Synchronize data from RDS to Hologres

更新时间:
复制 MD 格式

This tutorial uses public GitHub event data to show how to build a real-time data warehouse with Hologres and DataWorks Data Integration. Using DataV as an example, it demonstrates connecting Hologres to a business intelligence (BI) tool for real-time analysis of large-scale data.

Architecture

image.png

The architecture includes the following components:

  • Data to be processed:

    This tutorial uses GitHub public events as sample data. For more information about the dataset, see Business and data overview.

  • Database

    This tutorial uses an RDS for MySQL database. You can use DataWorks Data Integration to synchronize data from the database to Hologres. For a list of other supported data sources, see Supported data sources and synchronization solutions.

  • Data service

    Hologres is a real-time data warehouse engine that is compatible with the PostgreSQL protocol. It supports real-time writing and updating of large-scale data and allows you to query data immediately after it is written.

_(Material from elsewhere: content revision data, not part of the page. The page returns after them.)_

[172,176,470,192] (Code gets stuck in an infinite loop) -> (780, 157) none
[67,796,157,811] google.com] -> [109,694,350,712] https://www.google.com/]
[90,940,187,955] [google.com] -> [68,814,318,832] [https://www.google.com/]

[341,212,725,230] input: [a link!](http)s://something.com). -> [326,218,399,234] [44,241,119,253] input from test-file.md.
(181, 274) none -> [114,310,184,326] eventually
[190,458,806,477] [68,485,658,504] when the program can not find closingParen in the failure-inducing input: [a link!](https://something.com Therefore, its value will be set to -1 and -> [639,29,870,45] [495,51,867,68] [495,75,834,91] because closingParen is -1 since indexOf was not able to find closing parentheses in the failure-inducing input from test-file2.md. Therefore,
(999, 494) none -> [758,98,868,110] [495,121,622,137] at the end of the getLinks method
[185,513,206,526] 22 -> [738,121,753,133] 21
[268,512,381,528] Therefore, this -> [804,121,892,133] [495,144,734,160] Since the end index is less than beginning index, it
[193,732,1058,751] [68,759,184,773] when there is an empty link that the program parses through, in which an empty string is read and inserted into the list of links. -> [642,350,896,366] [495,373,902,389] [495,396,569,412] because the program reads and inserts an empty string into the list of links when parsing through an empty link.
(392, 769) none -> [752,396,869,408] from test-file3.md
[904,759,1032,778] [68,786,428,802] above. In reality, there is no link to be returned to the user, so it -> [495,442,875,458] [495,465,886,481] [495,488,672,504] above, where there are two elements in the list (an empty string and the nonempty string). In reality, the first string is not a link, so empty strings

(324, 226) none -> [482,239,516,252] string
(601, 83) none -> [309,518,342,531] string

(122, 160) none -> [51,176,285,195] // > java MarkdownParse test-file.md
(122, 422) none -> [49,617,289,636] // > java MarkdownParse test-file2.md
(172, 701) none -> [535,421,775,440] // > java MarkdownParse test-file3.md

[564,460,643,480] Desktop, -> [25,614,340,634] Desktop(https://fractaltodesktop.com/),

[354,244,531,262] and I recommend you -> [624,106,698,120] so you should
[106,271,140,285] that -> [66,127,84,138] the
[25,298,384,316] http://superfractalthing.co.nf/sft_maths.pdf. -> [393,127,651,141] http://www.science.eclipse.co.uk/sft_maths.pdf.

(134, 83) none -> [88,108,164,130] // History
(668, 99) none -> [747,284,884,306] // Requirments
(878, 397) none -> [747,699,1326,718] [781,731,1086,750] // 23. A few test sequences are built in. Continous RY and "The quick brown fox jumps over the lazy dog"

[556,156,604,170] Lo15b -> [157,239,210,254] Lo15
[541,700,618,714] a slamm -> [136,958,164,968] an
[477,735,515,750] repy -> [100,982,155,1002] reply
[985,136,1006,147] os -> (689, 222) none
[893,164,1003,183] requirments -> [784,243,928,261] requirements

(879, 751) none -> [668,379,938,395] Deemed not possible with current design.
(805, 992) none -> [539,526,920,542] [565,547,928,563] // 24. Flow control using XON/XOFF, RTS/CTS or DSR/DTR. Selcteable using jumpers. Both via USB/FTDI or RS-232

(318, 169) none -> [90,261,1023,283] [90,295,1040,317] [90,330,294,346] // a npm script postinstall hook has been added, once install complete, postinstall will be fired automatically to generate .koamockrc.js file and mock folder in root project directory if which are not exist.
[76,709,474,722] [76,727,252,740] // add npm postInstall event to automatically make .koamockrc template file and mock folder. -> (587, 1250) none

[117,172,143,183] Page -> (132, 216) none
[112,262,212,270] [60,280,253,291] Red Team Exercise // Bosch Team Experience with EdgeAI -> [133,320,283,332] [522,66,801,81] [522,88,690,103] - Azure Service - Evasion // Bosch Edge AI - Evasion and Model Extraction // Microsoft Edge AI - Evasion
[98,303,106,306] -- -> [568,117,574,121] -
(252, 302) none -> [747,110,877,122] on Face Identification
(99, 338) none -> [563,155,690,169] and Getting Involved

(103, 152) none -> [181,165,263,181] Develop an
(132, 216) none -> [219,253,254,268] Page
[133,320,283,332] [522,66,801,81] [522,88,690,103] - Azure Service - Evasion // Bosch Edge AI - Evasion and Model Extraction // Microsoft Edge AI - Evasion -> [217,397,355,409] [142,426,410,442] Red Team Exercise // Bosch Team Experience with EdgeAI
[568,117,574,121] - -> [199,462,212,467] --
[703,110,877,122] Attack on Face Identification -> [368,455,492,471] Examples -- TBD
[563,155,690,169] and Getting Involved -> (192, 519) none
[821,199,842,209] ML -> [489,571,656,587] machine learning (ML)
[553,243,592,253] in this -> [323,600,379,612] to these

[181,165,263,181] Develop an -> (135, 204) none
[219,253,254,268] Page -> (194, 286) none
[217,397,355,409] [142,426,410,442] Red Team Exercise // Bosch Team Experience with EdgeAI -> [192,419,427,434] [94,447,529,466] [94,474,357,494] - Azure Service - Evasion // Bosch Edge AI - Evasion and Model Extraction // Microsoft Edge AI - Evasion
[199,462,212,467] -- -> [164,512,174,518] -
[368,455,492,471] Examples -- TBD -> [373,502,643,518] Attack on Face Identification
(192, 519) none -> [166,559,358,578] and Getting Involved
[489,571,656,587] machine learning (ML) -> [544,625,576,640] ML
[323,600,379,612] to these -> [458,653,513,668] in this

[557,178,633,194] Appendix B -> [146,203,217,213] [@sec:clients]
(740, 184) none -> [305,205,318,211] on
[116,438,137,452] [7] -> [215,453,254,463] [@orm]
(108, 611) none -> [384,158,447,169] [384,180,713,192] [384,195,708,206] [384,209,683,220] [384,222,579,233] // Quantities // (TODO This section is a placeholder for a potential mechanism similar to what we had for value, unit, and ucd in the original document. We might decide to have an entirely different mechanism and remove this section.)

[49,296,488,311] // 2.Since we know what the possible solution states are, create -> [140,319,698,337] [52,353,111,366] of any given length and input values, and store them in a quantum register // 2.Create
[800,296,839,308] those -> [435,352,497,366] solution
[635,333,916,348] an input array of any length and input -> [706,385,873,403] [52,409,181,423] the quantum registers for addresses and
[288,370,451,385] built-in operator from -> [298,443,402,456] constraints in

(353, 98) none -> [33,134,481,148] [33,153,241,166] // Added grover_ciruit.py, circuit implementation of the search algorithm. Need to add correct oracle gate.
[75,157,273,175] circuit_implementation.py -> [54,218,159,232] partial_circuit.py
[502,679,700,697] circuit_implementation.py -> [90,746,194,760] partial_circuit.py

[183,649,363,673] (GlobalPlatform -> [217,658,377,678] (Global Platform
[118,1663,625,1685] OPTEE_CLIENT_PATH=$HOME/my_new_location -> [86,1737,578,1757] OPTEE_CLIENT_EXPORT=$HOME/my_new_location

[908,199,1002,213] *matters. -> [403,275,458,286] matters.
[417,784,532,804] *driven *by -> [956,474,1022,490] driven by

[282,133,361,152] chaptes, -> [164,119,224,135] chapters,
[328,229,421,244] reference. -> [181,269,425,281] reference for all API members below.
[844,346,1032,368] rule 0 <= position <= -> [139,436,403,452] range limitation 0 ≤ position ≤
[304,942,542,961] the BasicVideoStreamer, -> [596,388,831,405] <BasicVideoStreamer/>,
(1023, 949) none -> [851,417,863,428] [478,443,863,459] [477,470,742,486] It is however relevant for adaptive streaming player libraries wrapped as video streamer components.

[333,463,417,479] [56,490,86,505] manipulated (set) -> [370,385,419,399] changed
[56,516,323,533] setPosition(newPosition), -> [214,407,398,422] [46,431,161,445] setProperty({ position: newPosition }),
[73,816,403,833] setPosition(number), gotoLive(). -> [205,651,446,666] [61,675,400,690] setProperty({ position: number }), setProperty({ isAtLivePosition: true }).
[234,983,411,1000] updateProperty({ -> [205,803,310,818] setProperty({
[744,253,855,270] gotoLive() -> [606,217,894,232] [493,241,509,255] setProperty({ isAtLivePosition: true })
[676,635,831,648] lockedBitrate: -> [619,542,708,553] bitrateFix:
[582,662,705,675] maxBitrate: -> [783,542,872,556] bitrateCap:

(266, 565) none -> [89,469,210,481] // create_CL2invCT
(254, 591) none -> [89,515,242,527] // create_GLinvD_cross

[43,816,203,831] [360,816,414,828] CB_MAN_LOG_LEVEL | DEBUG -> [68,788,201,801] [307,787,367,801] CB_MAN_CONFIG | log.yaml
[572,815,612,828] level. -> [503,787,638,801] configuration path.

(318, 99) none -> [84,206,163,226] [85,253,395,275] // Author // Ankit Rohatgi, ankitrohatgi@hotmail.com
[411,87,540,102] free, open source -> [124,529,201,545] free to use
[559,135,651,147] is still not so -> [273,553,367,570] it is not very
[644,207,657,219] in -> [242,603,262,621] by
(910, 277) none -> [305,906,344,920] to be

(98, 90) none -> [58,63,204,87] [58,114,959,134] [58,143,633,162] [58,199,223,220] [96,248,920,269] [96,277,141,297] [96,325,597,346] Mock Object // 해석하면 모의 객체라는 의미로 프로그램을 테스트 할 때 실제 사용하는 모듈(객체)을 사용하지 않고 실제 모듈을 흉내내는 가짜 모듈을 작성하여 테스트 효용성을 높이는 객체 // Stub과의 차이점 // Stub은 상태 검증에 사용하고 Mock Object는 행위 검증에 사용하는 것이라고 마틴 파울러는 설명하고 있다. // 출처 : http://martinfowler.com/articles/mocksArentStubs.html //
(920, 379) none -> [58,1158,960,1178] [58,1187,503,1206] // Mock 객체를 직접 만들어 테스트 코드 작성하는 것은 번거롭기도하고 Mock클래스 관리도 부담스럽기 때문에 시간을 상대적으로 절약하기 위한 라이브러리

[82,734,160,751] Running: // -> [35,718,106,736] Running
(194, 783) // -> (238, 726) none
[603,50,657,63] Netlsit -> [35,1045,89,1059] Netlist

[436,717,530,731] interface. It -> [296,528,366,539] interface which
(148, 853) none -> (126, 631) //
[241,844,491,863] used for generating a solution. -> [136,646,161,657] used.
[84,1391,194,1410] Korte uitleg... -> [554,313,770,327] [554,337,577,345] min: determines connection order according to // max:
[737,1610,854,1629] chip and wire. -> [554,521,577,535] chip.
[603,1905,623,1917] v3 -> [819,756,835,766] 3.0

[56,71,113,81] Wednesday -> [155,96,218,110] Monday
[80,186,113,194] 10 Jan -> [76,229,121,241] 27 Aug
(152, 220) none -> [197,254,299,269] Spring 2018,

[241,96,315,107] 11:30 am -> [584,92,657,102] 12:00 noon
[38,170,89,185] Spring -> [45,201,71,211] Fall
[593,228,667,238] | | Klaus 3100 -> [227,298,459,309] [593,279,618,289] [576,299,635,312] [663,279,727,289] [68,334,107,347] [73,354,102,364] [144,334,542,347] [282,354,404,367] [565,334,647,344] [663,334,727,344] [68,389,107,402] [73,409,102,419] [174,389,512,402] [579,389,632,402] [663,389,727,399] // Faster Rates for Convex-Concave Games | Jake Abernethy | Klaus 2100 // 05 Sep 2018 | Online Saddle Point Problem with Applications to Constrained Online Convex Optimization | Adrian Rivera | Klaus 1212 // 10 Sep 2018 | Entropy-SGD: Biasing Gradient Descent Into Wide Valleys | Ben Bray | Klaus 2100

  • Real-time data dashboard:

    This tutorial uses DataV as an example to show how to view and analyze data on a real-time data dashboard.

Procedure

Prerequisites

This tutorial uses public GitHub event data that is already stored in a public MySQL database. You do not need to integrate the GitHub data into the database. You will use DataWorks Data Integration to synchronize this data from the database to Hologres for analysis. Before you start, prepare the following resources.

  • Prepare a Hologres environment

    You must activate Hologres, and then create and connect to a database. You will run commands in this database to read data. You can also apply for a free Hologres resource package to try the core steps of this tutorial. For information about the free resource package and how to apply for it, see Free Trial for New Users.

    Note

    To ensure network connectivity between Hologres and DataWorks, make sure that the DataWorks resource group and Hologres use the same VPC. For more information, see Network connectivity overview.

  • Prepare an RDS for MySQL environment

    This tutorial provides a public MySQL environment. If you need to synchronize your own data, you must activate an RDS for MySQL instance. For more information, see Quickly create an RDS for MySQL instance.

  • Prepare a DataWorks environment

    1. Activate DataWorks and create a workspace. For more information, see Activate DataWorks and Create a workspace.

      • By default, new DataWorks resource groups do not have public network access. To ensure network connectivity between the public MySQL database (which is on the public internet) and DataWorks, you must configure a NAT Gateway for the bound VPC and associate an EIP with it. For more information, see Network connectivity overview.

      Note
      • If you have not activated DataWorks in any region (you are a new user), you can select the DataWorks resource group option when you activate DataWorks. The system automatically assigns you a pay-as-you-go new resource group.

      • New users can also purchase and use a new resource group on the Resource group list page. For instructions, see Use a Serverless resource group. If you are an existing user and want to purchase a new resource group, you must submit a ticket.

      • For details about the billing of new resource groups, see Billing for Serverless resource groups.

    2. (Optional) Purchase an exclusive resource group for data integration, bind it to your DataWorks workspace, and bind a VPC to the resource group. For more information, see Use an exclusive resource group for data integration.

      To ensure network connectivity between Hologres and DataWorks, make sure that the DataWorks resource group and Hologres use the same VPC.

      Note

      This step is required only if you have previously purchased and used an earlier version of resource groups.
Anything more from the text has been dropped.